When you hop into a tanning bed, you are exposing yourself to the very same dangerous rays you expose yourself to outside, but those rays are only 6-8 inches away. And in a study recently published in Cancer, a peer-reviewed journal of the American Cancer Society, researchers suggested that banning tanning beds among minors would prevent thousands of cases of melanoma in adolescents, along with millions of dollars in health care costs.
So, even if the temptation of achieving a nice “glow” seems irresistible, you should note that health experts warn against using tanning beds.
Dr. Anna Pavlick, an oncologist specializing in skin cancer at Weill Cornell, explained to SurvivorNet that tanning beds increase your chances of skin cancer “exponentially.”
“We know there is a direct correlation with (melanoma) patients who go to indoor tanning salons,” Dr. Pavlick said, noting that the exposure “is about 6 inches from your body.”

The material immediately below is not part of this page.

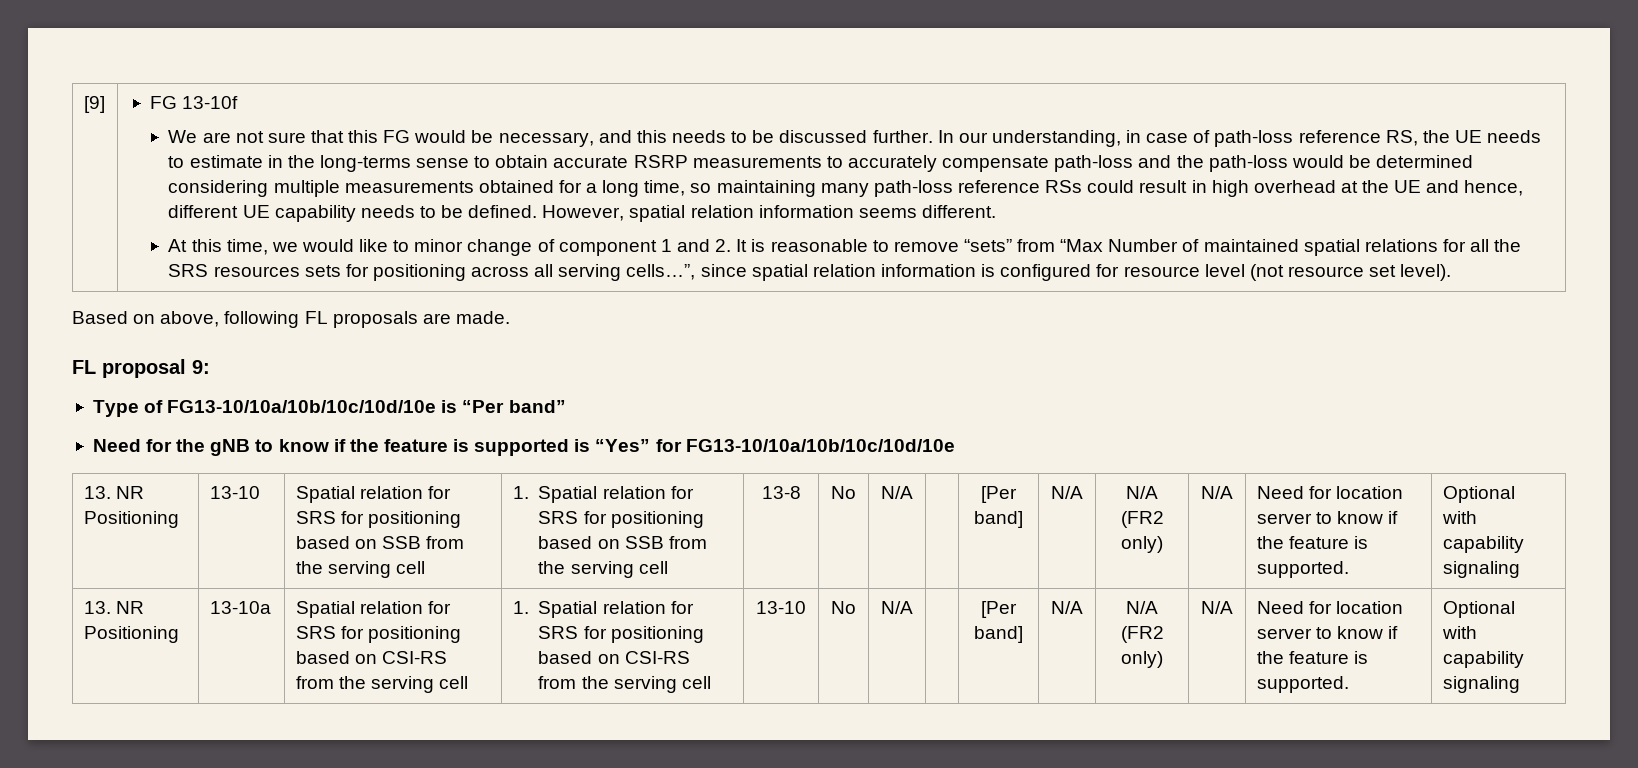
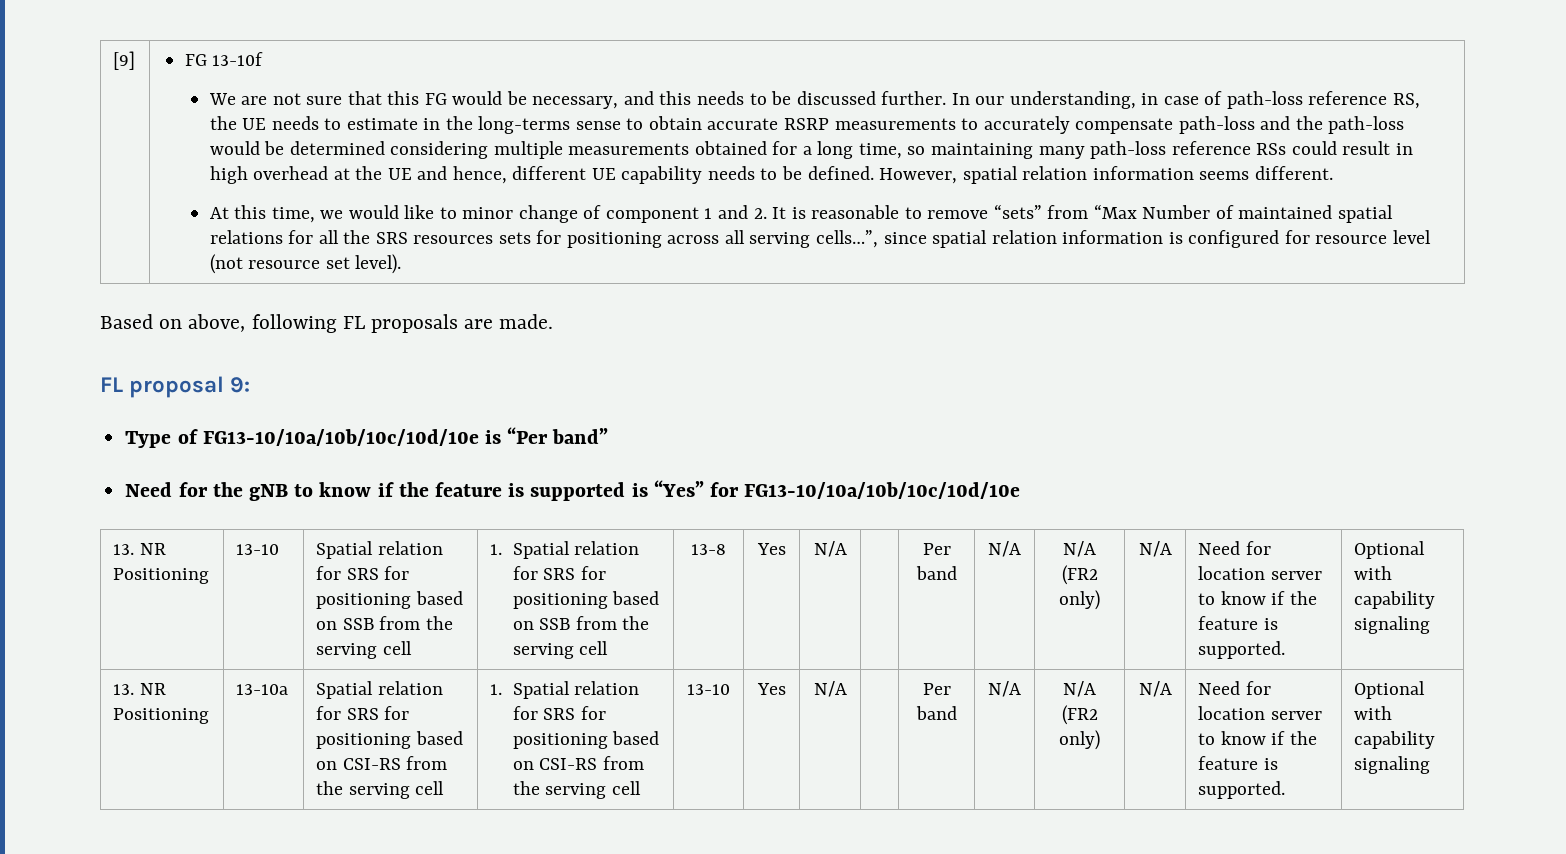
- 13-8 | No | N/A | | [Per band]
+ 13-8 | Yes | N/A | | Per band
- 13-10 | No | N/A | | [Per band]
+ 13-10 | Yes | N/A | | Per band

The sun is millions of miles away when you’re on a beach, “so you have to think of the intensity that you’re exposing your skin to when you go to a tanning salon,” she added.
How to Protect Your Skin From Skin Cancer
The Skin Cancer Foundation estimates that more than 5 million cases of skin cancer are diagnosed in the United States every year, making it the most common cancer in the U.S.
Now is the time of year when the weather starts to warm up and people begin to shop for bathing suits in preparation for summer; it’s important to remember to protect your skin from skin cancer this summer.
Dr. Dendy Engelman, a board certified dermatologic surgeon at Shafer Clinic Fifth Avenue, previously told SurvivorNet about the top five things you can do to avoid skin cancer:
- Avoid sun during peak hours: 10 a.m. to 2 p.m.
- Wear a wide brimmed hat and sunglasses to protect the tops of our heads, the tops of our ears and the delicate area around the eye
- Wear at least SPF 30 sunscreen and make sure to reapply every two hours or after excessive sweating or swimming
- Have yearly skin checks (with a professional) because it is difficult to evaluate areas all over the body
- Avoid tanning beds; there are no “good” tanning beds, and they can significantly increase your risk of skin cancer
Dr. Cecilia Larocca, a dermatologist at the Cutaneous (Skin) Cancer Treatment Center at the Dana-Farber Cancer Institute in Boston, Mass., previously told SurvivorNet that something as simple as putting sunscreen on can reduce your chances of getting skin cancer, specially melanoma, by up to 50%.
“When it comes to squamous cell, basal cell and melanoma, even some rare cancers like Merkel cell carcinoma, protecting ourselves from the sun can reduce that risk,” she said. “I love telling my melanoma patients when they come in that that’s one thing they can really take control over when they come home.”
“When it comes to melanoma, if you use sunscreen, there was this great study that came out of Australia that if patients used sunscreen consistently over a period of ten years, they were actually able to reduce their risk for melanoma by 50 percent,” she added.
But no matter how vigilant you are about decreasing your risk for skin cancer, it’s important to still prioritize routine check-ups with your dermatologist, and always be on the lookout for any skin changes (like Stella did) in between visits.